MATERIALS PROVIDED -

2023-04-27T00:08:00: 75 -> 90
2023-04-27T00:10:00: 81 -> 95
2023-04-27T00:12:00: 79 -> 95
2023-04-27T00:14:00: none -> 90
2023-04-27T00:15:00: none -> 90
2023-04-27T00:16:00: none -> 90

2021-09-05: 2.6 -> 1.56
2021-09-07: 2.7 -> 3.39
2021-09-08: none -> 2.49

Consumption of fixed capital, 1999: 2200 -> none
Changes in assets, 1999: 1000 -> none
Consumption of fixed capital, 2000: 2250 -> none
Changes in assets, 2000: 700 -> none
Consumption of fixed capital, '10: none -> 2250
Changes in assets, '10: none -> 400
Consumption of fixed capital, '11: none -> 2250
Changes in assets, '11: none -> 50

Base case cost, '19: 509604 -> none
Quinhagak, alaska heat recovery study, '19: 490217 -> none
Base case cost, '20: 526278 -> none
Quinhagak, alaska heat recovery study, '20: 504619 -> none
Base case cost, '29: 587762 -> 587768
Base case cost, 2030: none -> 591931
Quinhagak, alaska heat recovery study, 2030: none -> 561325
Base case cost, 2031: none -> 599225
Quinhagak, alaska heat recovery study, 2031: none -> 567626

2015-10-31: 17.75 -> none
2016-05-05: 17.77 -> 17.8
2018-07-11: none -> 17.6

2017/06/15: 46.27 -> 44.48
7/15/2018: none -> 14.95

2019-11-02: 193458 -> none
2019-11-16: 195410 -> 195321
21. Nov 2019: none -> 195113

WORK TO COMPLETE - Look through the entries above, and wherever a line holds the string "assets", copy it.

YOUR RESPONSE -
Changes in assets, 1999: 1000 -> none
Changes in assets, 2000: 700 -> none
Changes in assets, '10: none -> 400
Changes in assets, '11: none -> 50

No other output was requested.